Copy, from the material below, each line that contains the word "sách".

(Excerpted records)

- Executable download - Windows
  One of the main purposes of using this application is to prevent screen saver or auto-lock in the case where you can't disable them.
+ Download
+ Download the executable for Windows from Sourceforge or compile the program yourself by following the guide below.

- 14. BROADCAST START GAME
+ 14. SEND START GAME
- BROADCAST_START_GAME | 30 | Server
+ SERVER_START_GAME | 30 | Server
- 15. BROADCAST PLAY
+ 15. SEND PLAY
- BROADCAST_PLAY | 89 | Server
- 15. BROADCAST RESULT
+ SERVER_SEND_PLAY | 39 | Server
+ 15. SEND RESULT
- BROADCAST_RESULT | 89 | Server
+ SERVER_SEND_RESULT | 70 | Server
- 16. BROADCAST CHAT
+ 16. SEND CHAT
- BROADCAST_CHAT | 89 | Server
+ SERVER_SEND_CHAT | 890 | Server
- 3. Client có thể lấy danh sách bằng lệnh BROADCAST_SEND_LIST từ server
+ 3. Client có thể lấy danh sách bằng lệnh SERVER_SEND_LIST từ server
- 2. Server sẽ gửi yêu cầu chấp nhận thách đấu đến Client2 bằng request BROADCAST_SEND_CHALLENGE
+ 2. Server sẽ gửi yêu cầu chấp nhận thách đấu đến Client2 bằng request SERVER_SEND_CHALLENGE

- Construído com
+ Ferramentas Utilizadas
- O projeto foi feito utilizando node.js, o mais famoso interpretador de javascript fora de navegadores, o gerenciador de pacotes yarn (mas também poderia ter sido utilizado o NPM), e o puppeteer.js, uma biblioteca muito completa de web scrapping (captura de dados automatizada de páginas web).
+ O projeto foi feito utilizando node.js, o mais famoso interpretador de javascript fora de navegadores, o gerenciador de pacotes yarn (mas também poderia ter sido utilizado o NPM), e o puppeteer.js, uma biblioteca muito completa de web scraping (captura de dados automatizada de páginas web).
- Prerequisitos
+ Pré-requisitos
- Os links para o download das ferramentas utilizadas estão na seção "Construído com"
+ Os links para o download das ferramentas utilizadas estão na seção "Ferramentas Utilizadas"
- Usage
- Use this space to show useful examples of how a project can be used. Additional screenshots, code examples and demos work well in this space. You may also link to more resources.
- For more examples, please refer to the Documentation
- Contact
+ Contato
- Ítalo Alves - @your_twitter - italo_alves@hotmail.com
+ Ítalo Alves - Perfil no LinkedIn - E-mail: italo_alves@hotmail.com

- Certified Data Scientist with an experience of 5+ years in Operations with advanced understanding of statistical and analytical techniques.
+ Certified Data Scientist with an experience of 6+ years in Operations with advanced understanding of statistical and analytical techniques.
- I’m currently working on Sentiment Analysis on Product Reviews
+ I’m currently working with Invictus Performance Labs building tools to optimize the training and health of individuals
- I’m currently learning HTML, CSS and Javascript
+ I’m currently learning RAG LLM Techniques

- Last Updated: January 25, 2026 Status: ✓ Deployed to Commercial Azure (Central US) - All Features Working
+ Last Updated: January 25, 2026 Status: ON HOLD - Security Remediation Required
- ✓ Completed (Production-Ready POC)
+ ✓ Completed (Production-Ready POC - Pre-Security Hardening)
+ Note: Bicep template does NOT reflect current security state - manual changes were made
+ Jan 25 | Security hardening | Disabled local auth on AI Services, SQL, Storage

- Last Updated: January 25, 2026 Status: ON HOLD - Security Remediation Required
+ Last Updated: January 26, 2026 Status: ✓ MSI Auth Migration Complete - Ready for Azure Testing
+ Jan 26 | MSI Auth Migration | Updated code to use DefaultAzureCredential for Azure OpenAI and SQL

(End Excerpted records)

## Solution
- 3. Client có thể lấy danh sách bằng lệnh BROADCAST_SEND_LIST từ server
+ 3. Client có thể lấy danh sách bằng lệnh SERVER_SEND_LIST từ server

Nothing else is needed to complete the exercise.